• [Exercise requirements] Whenever a line in the entries includes the word "family", copy that line out.

_____

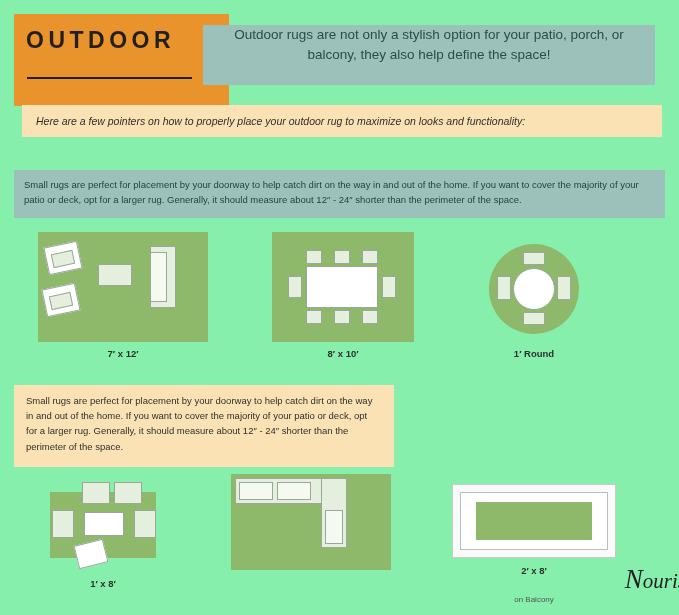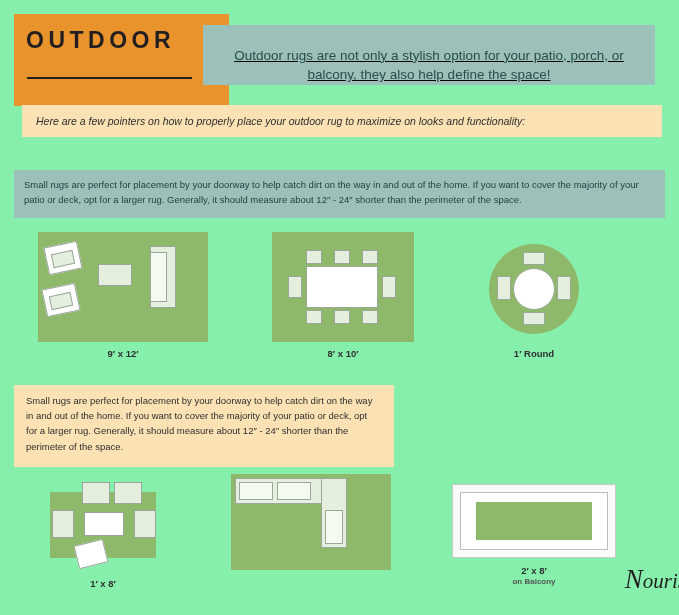--- a/index.html
+++ b/index.html
@@ -59,23 +59,22 @@
   }
 
   .hdr-teal {
     position: absolute;
     left: 203px;
     top: 25px;
     width: 452px;
     height: 60px;
     background: #9cc1bb;
     display: flex;
-    align-items: flex-end;
+    align-items: flex-start;
     justify-content: center;
-    text-decoration: underline;
   }
   .hdr-teal-text {
     font-size: 13.5px;
     color: #2a4c4a;
     text-align: center;
     line-height: 1.45;
     padding: 0 16px;
   }
 
   .hdr-light {
@@ -182,23 +181,23 @@
   .caption {
     position: absolute;
     text-align: center;
     font-size: 9.5px;
     font-weight: bold;
     color: #2f2f2f;
   }
   .caption-sub {
     display: block;
     font-size: 8px;
-    font-weight: bold;
+    font-weight: normal;
     color: #555;
-    margin-top: 1px;
+    margin-top: 19px;
   }
 
   
   .logo {
     position: absolute;
     right: 16px;
     bottom: 20px;
     font-family: Liberation Serif, serif;
     font-size: 21px;
     font-style: italic;
@@ -232,21 +231,21 @@
     <div class="rug" style="left:0; top:0; width:170px; height:110px;"></div>
     <div class="furn-white" style="left:8px; top:12px; width:34px; height:28px; transform:rotate(-12deg);"></div>
     <div class="furn-white" style="left:14px; top:20px; width:22px; height:14px; transform:rotate(-12deg); background:#e4efdd;"></div>
     <div class="furn-white" style="left:6px; top:54px; width:34px; height:28px; transform:rotate(-12deg);"></div>
     <div class="furn-white" style="left:12px; top:62px; width:22px; height:14px; transform:rotate(-12deg); background:#e4efdd;"></div>
     <div class="furn" style="left:60px; top:32px; width:34px; height:22px;"></div>
     <div class="furn" style="left:112px; top:14px; width:26px; height:62px;"></div>
     <div class="furn" style="left:112px; top:20px; width:17px; height:50px; background:#f4faf0;"></div>
   </div>
   <div class="caption" style="left:38px; top:348px; width:170px;">
-    <span>9′ x 12′</span>
+    <span>7′ x 12′</span>
   </div>
 
   <div class="fig" style="left:272px; top:232px; width:142px; height:110px;">
     <div class="rug" style="left:0; top:0; width:142px; height:110px;"></div>
     <div class="furn" style="left:34px; top:18px; width:16px; height:14px;"></div>
     <div class="furn" style="left:62px; top:18px; width:16px; height:14px;"></div>
     <div class="furn" style="left:90px; top:18px; width:16px; height:14px;"></div>
     <div class="furn" style="left:34px; top:78px; width:16px; height:14px;"></div>
     <div class="furn" style="left:62px; top:78px; width:16px; height:14px;"></div>
     <div class="furn" style="left:90px; top:78px; width:16px; height:14px;"></div>

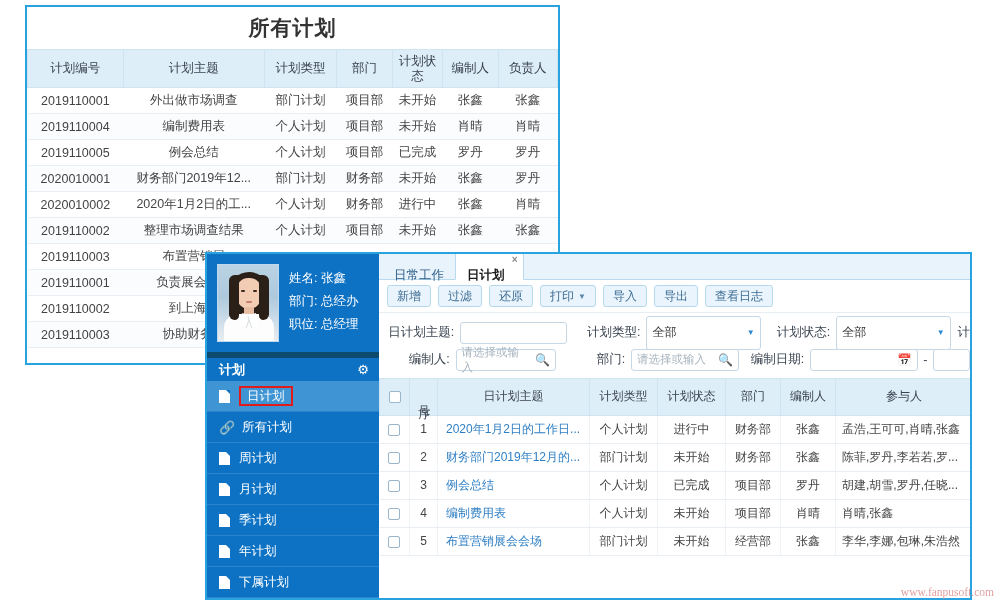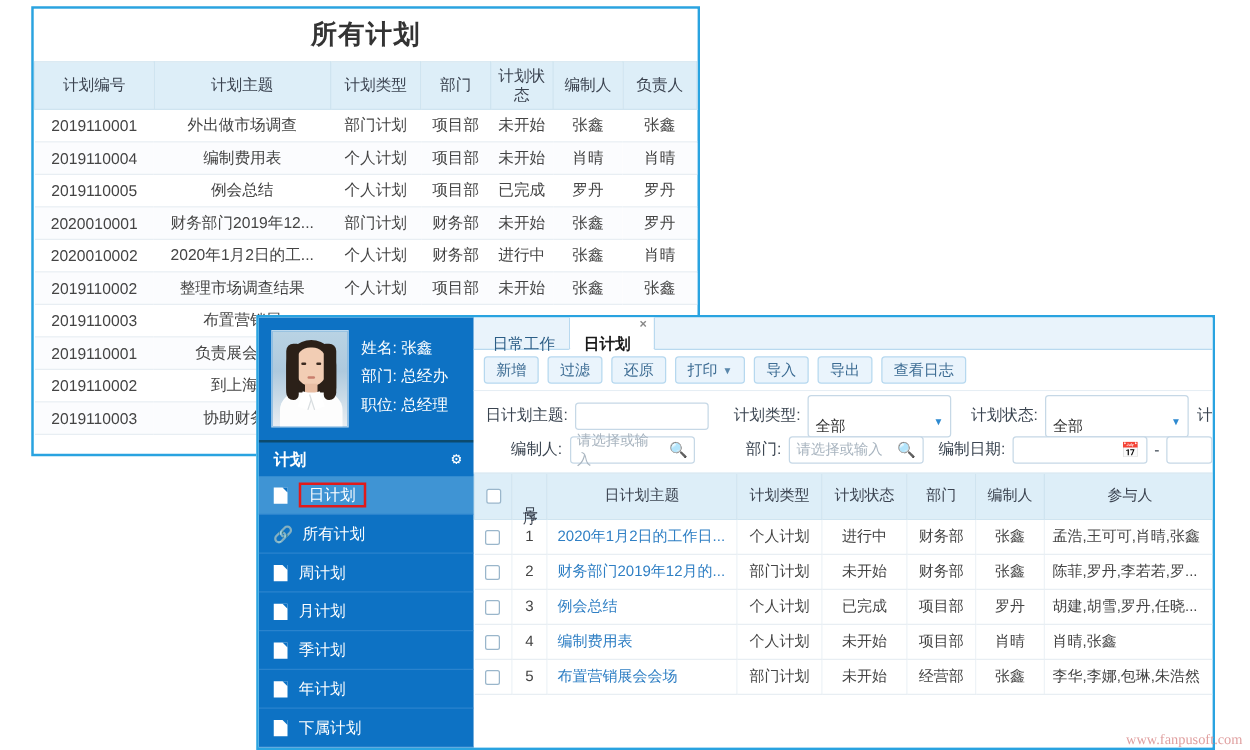--- a/index.html
+++ b/index.html
@@ -94,23 +94,22 @@
   #avatar .neck { position:absolute; left:26px; top:42px; width:10px; height:9px; background:#e8bda3; }
   #avatar .shirt { position:absolute; left:6px; top:49px; width:50px; height:30px; background:#fdfdfd; border-radius:14px 14px 0 0; }
   #avatar .collar-l { position:absolute; left:22px; top:49px; width:9px; height:13px; background:#ffffff; transform: rotate(18deg); border-right:1px solid #d8dde0; }
   #avatar .collar-r { position:absolute; left:31px; top:49px; width:9px; height:13px; background:#ffffff; transform: rotate(-18deg); border-left:1px solid #d8dde0; }
 
   #profile-info { padding-top: 3px; font-size: 12.5px; line-height: 23px; color: #fff; }
   #plan-head {
     height: 30px; display: flex; align-items: center;
     padding: 0 10px 0 12px;
     font-size: 13px; font-weight: bold;
-    border-top: 2px solid #0c4a6e;
+    border-top: 6px solid #0c4a6e;
     background: #0d72c4;
-    font-family: Liberation Mono, monospace;
   }
   #plan-head .gear { margin-left: auto; font-size: 13px; }
   #menu { flex: 1; }
   .menu-item {
     height: 31px; display: flex; align-items: center;
     padding-left: 12px; gap: 9px;
     font-size: 12.5px; color: #ffffff;
     border-bottom: 1px solid #2a83cd;
   }
   .menu-item.active { background: #3f94d4; }
@@ -169,21 +168,21 @@
   .fin {
     height: 22px; border: 1px solid #c6d8e6; border-radius: 3px;
     background: #fff; display: flex; align-items: center;
     padding: 0 5px; font-size: 12px; color: #333; gap: 12px;
   }
   .fin .ph { color: #a8b4bf; font-size: 11.5px; }
   .fin .mag { margin-left: auto; color: #2e8ad0; font-size: 12px; }
   .fin .cal { margin-left: auto; color: #2e8ad0; font-size: 12px; }
   .fsel {
     height: 22px; border: 1px solid #c6d8e6; border-radius: 3px;
-    background: #fff; display: flex; 
+    background: #fff; display: flex; align-items: center;
     padding: 16px 5px; font-size: 12px; color: #333;
   }
   .fsel .caret2 { margin-left: auto; color: #2e8ad0; font-size: 8px; }
 
   
   #dgrid-wrap { flex: 1; overflow: hidden; border-top: 1px solid #cfe4f0; }
   #dgrid { border-collapse: collapse; width: 100%; table-layout: fixed; }
   #dgrid th {
     background: #ddeef8; border: 1px solid #cfe4f0; border-top: none;
     font-weight: normal; font-size: 12px; color: #3b4350;

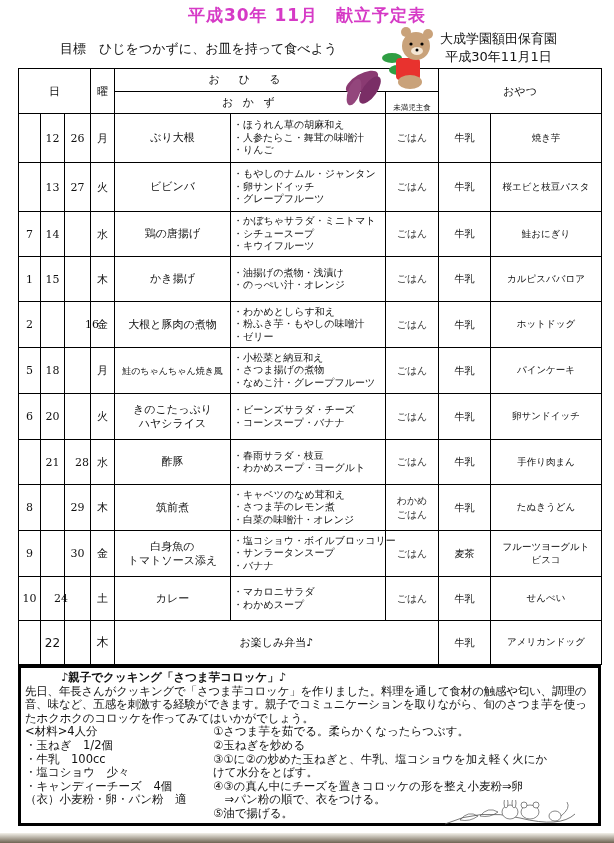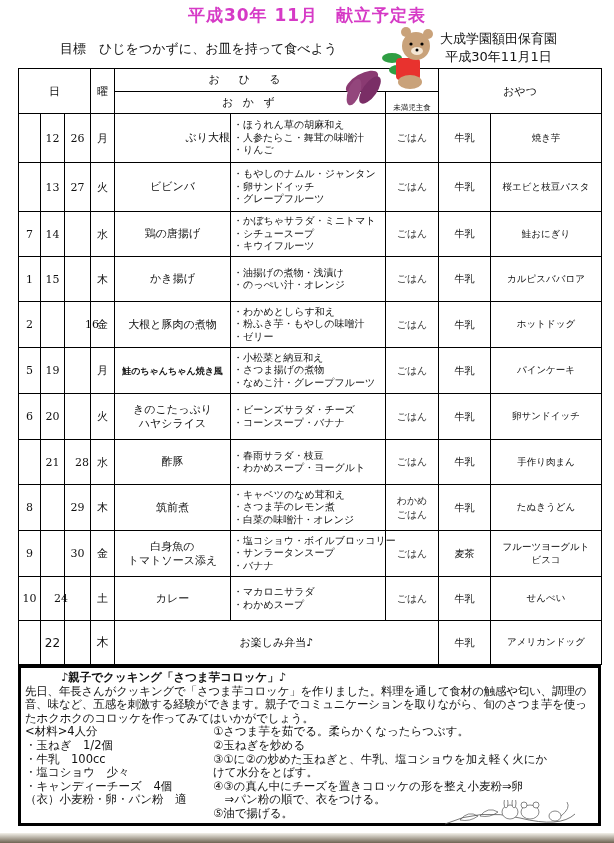--- a/index.html
+++ b/index.html
@@ -92,21 +92,21 @@
     <th colspan="2" style="letter-spacing:3px">お か ず</th>
     <th style="font-size:7.5px;vertical-align:bottom">未満児主食</th>
   </tr>
   </tbody>
     <tbody id="rows">
       <tr style="height: 49px;">
         <td class="num" style="white-space: pre-line;"></td>
         <td class="num" style="white-space: pre-line;">12</td>
         <td class="num" style="white-space: pre-line;">26</td>
         <td class="num" style="white-space: pre-line;">月</td>
-        <td class="col-main" style="white-space: pre-line; text-align: right;">ぶり大根</td>
+        <td class="col-main" style="white-space: pre-line;">ぶり大根</td>
         <td class="col-side">
           <div>・ほうれん草の胡麻和え</div>
           <div>・人参たらこ・舞茸の味噌汁</div>
           <div>・りんご</div>
         </td>
         <td class="staple" style="white-space: pre-line;">ごはん</td>
         <td class="drink" style="white-space: pre-line;">牛乳</td>
         <td class="snack" style="white-space: pre-line;">焼き芋</td>
       </tr>
       <tr style="height: 49px;">
@@ -163,24 +163,24 @@
           <div>・わかめとしらす和え</div>
           <div>・粉ふき芋・もやしの味噌汁</div>
           <div>・ゼリー</div>
         </td>
         <td class="staple" style="white-space: pre-line;">ごはん</td>
         <td class="drink" style="white-space: pre-line;">牛乳</td>
         <td class="snack" style="white-space: pre-line;">ホットドッグ</td>
       </tr>
       <tr style="height: 46px;">
         <td class="num" style="white-space: pre-line;">5</td>
-        <td class="num" style="white-space: pre-line;">19</td>
+        <td class="num" style="white-space: pre-line;">18</td>
         <td class="num" style="white-space: pre-line;"></td>
         <td class="num" style="white-space: pre-line;">月</td>
-        <td class="col-main small" style="white-space: pre-line; font-weight: bold;">鮭のちゃんちゃん焼き風</td>
+        <td class="col-main small" style="white-space: pre-line;">鮭のちゃんちゃん焼き風</td>
         <td class="col-side">
           <div>・小松菜と納豆和え</div>
           <div>・さつま揚げの煮物</div>
           <div>・なめこ汁・グレープフルーツ</div>
         </td>
         <td class="staple" style="white-space: pre-line;">ごはん</td>
         <td class="drink" style="white-space: pre-line;">牛乳</td>
         <td class="snack" style="white-space: pre-line;">パインケーキ</td>
       </tr>
       <tr style="height: 46px;">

_____

• [Finished task]
     font-family: Liberation Serif, serif;
-    font-family: Liberation Mono, monospace;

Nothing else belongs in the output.